Really? Anecdotally, I have the exact opposite experience: I know many devs (myself included) who had always used dynamically typed languages but got "hooked" on static typing after trying it in a decent language (Swift in my case), but I can't name a single person who went the other way.

In my experience, if you use a modern statically typed language with a solid type system, after the initial learning curve, the type system stops being an impediment to probably 95% of the code you write. In return, you get some really nice guarantees about your code, and what would be large and tedious refactors in a dynamically typed language now become a breeze. And if you bolt static typing onto a dynamically typed language, you get the best of both worlds: safety guarantees by default, and the full expressiveness of the underlying language when you need it.

Personally, I'm excited for these tools because I write code in dynamically typed languages every day, but I strongly value the benefits of static typing. This way, I can have my cake and eat it, too.



I really think a lot of it depends on your stack. On the web application side, I find static typing to be entirely an impediment - usually because the types that I really care about are already defined at the database level.

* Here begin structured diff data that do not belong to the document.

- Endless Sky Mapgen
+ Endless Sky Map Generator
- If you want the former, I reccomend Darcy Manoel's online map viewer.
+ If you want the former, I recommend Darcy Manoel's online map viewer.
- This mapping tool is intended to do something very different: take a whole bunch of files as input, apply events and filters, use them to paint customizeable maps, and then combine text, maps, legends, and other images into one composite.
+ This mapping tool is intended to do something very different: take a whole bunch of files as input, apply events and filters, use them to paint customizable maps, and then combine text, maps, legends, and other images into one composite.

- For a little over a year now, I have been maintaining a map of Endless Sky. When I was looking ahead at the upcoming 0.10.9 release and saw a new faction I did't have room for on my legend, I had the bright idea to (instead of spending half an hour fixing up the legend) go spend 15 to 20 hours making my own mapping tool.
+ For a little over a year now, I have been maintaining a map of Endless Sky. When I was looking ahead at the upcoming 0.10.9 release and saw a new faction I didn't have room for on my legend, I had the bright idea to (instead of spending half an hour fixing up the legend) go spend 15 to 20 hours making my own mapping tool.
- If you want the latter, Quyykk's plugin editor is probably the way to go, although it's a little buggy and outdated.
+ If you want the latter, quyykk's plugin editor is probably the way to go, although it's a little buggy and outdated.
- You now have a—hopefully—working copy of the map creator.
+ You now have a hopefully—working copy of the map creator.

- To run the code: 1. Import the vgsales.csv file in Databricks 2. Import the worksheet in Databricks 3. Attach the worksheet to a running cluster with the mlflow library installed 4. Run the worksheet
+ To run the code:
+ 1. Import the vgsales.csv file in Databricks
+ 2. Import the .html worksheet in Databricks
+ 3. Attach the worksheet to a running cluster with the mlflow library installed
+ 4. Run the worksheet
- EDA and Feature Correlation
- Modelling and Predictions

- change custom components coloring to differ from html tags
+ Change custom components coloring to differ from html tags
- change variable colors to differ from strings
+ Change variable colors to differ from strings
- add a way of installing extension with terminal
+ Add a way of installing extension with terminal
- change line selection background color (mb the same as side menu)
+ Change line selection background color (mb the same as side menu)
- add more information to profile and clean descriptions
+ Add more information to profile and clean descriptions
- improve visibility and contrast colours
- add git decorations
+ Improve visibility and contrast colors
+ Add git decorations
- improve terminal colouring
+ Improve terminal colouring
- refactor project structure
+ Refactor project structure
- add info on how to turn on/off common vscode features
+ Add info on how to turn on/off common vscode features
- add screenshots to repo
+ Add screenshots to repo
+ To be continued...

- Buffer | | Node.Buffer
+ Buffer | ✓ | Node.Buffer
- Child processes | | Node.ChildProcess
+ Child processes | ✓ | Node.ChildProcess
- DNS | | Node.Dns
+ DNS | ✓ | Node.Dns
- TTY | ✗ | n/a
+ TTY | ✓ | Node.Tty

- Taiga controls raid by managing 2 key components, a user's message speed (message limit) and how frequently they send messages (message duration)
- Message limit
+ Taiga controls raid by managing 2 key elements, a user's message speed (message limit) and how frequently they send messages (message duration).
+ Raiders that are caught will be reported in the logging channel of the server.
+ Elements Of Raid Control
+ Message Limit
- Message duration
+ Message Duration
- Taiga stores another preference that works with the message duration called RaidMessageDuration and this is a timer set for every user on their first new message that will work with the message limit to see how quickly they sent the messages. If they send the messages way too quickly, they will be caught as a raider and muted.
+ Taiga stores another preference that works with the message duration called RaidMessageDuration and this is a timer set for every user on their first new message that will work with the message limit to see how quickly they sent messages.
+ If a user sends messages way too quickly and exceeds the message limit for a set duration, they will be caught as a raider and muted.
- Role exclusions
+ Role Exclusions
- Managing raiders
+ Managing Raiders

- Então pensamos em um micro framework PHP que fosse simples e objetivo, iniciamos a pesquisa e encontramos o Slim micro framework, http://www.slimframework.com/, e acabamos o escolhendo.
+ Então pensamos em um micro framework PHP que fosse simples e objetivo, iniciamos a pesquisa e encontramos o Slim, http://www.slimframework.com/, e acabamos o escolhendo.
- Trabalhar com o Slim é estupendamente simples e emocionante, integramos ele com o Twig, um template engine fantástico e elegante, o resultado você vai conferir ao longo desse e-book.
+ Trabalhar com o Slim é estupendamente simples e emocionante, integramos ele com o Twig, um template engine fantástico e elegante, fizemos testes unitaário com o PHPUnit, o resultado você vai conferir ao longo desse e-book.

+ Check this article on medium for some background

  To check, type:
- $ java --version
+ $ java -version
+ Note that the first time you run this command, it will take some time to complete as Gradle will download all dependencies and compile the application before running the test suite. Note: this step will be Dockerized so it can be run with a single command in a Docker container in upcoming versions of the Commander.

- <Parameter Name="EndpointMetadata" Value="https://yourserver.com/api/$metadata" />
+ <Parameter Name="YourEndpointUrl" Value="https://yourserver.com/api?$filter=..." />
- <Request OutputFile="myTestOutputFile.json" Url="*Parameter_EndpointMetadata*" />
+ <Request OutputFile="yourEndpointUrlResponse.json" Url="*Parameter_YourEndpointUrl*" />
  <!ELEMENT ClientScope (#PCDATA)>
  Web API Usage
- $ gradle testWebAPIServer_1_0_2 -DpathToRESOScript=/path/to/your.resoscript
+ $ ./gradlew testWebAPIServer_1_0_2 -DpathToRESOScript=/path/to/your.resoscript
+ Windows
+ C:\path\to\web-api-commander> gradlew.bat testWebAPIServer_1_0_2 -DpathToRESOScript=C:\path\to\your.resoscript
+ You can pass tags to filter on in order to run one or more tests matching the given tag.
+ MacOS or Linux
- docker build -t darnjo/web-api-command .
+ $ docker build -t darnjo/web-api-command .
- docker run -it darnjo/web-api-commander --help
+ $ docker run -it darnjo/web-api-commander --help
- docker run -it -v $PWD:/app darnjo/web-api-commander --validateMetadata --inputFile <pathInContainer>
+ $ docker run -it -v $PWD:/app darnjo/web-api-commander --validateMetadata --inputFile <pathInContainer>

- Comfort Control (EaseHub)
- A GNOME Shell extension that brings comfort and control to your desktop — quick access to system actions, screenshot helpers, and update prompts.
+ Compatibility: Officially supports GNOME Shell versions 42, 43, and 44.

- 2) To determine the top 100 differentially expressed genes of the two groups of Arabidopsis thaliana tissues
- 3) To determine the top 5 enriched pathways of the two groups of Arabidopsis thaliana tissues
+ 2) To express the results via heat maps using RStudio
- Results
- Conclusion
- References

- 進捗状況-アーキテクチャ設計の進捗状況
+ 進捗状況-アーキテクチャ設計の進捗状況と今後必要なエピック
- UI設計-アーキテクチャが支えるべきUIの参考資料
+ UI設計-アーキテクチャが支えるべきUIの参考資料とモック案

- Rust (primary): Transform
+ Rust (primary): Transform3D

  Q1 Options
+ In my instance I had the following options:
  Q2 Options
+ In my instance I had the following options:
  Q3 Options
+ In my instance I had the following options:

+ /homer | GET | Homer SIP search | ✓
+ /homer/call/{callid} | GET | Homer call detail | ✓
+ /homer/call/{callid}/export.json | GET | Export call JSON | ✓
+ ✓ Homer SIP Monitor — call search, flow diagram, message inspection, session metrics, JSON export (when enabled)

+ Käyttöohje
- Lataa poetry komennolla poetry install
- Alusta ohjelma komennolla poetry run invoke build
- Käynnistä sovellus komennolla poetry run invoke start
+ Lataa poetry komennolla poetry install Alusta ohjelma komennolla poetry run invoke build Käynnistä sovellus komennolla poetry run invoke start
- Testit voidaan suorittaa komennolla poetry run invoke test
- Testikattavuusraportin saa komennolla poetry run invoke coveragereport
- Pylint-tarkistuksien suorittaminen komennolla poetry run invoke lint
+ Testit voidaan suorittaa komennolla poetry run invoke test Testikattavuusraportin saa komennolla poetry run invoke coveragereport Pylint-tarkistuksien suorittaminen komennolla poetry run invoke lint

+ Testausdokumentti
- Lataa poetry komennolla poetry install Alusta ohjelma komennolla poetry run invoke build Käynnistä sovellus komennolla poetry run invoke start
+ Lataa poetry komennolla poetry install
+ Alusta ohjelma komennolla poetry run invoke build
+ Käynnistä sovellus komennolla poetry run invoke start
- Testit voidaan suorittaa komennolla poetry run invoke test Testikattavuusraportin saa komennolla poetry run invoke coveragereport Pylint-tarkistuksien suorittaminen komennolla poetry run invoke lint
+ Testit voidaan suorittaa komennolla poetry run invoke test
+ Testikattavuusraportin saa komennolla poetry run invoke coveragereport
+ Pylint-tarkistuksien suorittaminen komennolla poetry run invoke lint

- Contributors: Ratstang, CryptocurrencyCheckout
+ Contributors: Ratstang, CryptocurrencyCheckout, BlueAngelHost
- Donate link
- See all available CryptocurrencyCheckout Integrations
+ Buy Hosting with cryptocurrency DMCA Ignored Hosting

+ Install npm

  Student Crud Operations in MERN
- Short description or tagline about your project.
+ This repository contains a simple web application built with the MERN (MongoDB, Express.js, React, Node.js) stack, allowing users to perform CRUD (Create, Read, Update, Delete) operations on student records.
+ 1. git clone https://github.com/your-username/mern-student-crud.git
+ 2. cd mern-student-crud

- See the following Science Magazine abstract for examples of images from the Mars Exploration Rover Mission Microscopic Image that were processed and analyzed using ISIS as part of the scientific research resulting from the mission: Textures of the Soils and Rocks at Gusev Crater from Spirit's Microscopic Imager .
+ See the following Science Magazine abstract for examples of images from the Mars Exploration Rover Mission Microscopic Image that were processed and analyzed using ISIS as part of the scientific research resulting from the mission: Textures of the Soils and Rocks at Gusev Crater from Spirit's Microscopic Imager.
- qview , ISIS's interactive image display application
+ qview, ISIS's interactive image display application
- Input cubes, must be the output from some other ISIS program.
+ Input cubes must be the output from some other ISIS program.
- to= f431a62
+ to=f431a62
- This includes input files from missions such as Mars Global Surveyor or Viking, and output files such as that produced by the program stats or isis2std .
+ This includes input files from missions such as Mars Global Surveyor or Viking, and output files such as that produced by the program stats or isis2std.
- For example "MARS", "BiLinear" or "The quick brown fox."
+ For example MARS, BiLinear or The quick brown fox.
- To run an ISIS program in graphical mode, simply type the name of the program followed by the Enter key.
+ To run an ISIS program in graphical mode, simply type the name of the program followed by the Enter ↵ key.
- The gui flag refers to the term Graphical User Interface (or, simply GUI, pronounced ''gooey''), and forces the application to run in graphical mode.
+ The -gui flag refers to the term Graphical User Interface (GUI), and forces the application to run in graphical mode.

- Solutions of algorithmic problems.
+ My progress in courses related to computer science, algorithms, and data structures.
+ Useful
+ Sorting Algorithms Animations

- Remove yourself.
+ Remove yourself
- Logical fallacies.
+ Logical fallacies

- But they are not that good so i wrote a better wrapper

Every statically typed language I've worked with on the web just ends up forcing you to duplicate the same already defined structure in multiple places, writing a ton of extra code that provides marginal benefit but creates a major negative impact on productivity.

For many other areas, especially on phones, embedded devices or desktop software static types will make a lot more sense.

I think languages where the primary focus is data exchange the benefits are less pronounced. That's just my experience though.


But it's still incredibly beneficial to annotate the edges of your API. Not only does that quickly catch mistakes where you break the API contract, but it also serves as built-in documentation on the shape of the data you are serving, especially if you are using a dynamic format like JSON. And that's the beauty of having static types in a language like Python: you don't have to annotate everything, and can be selective about where you apply static typing to get the most bang for your buck.


I can appreciate that. I like the add where helpful approach. It’s having to do it everywhere that’s such a problem.


> On the web application side, I find static typing to be entirely an impediment - usually because the types that I really care about are already defined at the database level.

I disagree here. Take one example, Slack. They publish "types" for their API that they don't adhere to, since every endpoint of their API that is supposed to return that "type" is returning something else. That could've been solved with a type system or schema validation which in itself is a weak form of a type system.


Types make sense if you're not using OO, so for pure functional python I can see how they would be useful.

In my projects I have dozen of classes that are nearly strings but add functionality not present in strings. Trying to type check those would turn into insanity pretty quickly.


I would argue that keeping track of dozens of similar-but-different types without type checking is insanity, but to each either own. :)


I went from ocaml to scheme, so there is always me. I prefer gradual typing, but would use scheme over any ML-language every day of the week.